Dos hombres subieron al templo a orar: uno era fariseo, el otro publicano.

Los fariseos eran personajes de conducta ejemplar; los publicanos eran personajes públicos corruptos. En todos nosotros están presentes los dos, el fariseo y el publicano. Será bueno preguntarnos si cuando entramos en una iglesia lo hacemos más como fariseos que como publicanos. ¿Cómo podemos saberlo? No es difícil. Si nos creemos mejores que otros, incluso de los personajes de la política o de la farándula televisiva, el fariseo es en nosotros más fuerte que el publicano. O si nos creemos con ciertos derechos ante Dios porque guardamos bastante bien sus mandamientos, también entonces tenemos más de fariseos que de publicanos.

El fariseo no miente en lo que dice: Oh Dios, te doy gracias porque no soy como los demás hombres, ladrones, injustos, adúlteros, o como ese publicano. Además, da gracias a Dios por eso. Lo malo es que se siente satisfecho consigo mismo y se atribuye a sí mismo las cosas buenas que hace. San Pablo le diría: ¿Quién te declara superior? ¿Qué tienes que no hayas recibido? Y si lo has recibido, ¿por qué te glorías como si no lo hubieras recibido? (1 Cor 4, 7).

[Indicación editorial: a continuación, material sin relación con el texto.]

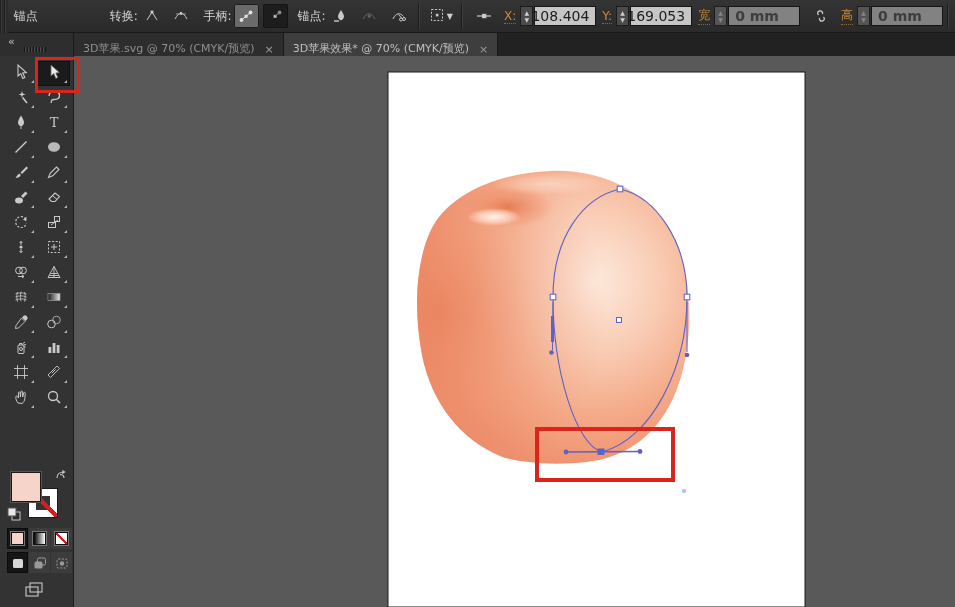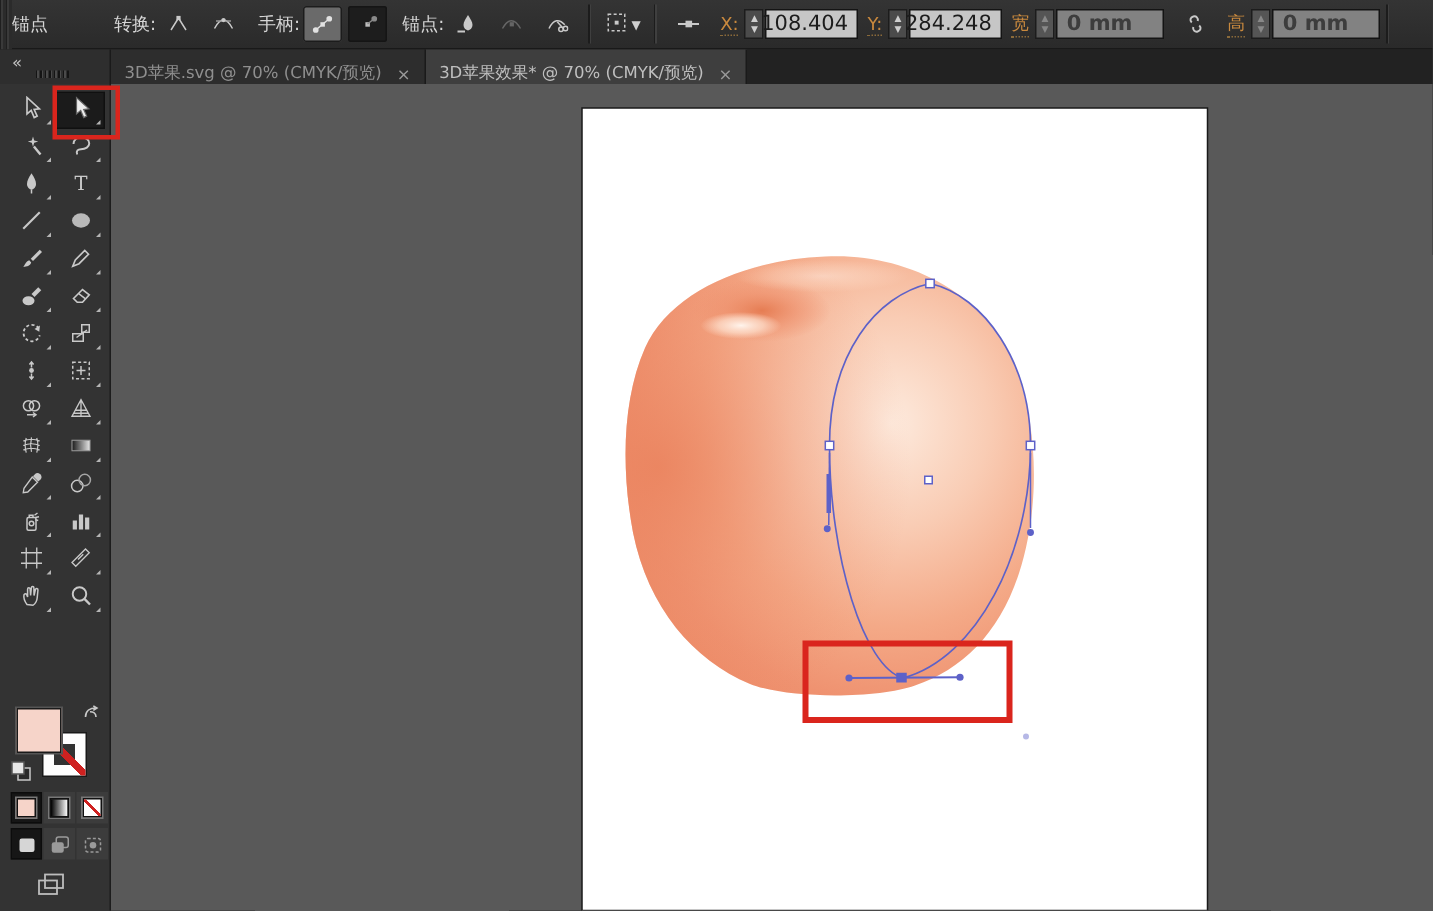--- a/index.html
+++ b/index.html
@@ -84,23 +84,23 @@
   .overlay { position:absolute; left:0; top:0; width:955px; height:607px; pointer-events:none; }
   
   .red-annot-tool { position:absolute; left:35px; top:57px; width:45px; height:36px;
                     border:3px solid #da251d; z-index:60; }
 </style>
 </head>
 <body>
 
 <div class="topbar">
   <div class="topbar-grip"></div>
-  <span class="bar-label" style="">锚点</span>
-
-  <span class="bar-label" style="margin-left:44px">转换:</span>
+  <span class="bar-label" style="margin-left:6px">锚点</span>
+
+  <span class="bar-label" style="margin-left:72px">转换:</span>
   <span class="iconbtn">
       <svg width="16" height="16" viewBox="0 0 16 16" xmlns="http://www.w3.org/2000/svg">
         <path d="M3 12 L8 4 L13 12" fill="none" stroke="#c9c9c9"></path>
         <rect x="6.6" y="2.6" width="2.8" height="2.8" fill="#c9c9c9"></rect>
       </svg>
     </span>
   <span class="iconbtn">
       <svg width="16" height="16" viewBox="0 0 16 16" xmlns="http://www.w3.org/2000/svg">
         <path d="M2 11 C6 3.5 10 3.5 14 11" fill="none" stroke="#c9c9c9"></path>
         <line x1="3" y1="6" x2="13" y2="6" stroke="#9a9a9a"></line>
@@ -170,21 +170,21 @@
         <span>▼</span>
       </span>
     <span class="numinput xy">108.404</span>
   </span>
   <span class="field">
     <span class="bar-label orange">Y:</span>
     <span class="stepper" style="margin-left:4px">
       <span>▲</span>
         <span>▼</span>
       </span>
-    <span class="numinput xy">284.248</span>
+    <span class="numinput xy">169.053</span>
   </span>
   <span class="field">
     <span class="bar-label orange">宽</span>
     <span class="stepper disabled" style="margin-left:4px">
       <span>▲</span>
         <span>▼</span>
       </span>
     <span class="numinput wh">0 mm</span>
   </span>
   <span class="iconbtn" style="margin-left:8px">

El fariseo no cree necesitar el perdón porque no es consciente de su pecado. El pecado del espíritu, la soberbia, el creernos buenos y mejores que otros, es un pecado más grave que los pecados de la carne. Como el fariseo no siente la necesidad de ser perdonado, sale del templo sin ser perdonado. El publicano, que sí era consciente de su pecado, recurrió a la misericordia de Dios y salió del templo perdonado.

Esta parábola se parece a la del hijo pródigo. Aquel hermano mayor, siempre formal y cumplidor, es el fariseo; al final quedará fuera del banquete. Su hermano menor, el pródigo calavera, es el publicano; al final disfrutará del banquete. Con la parábola del fariseo y del publicano Jesús nos recuerda de nuevo que nuestra salvación no depende de nuestras obras, sino de la misericordia de Dios.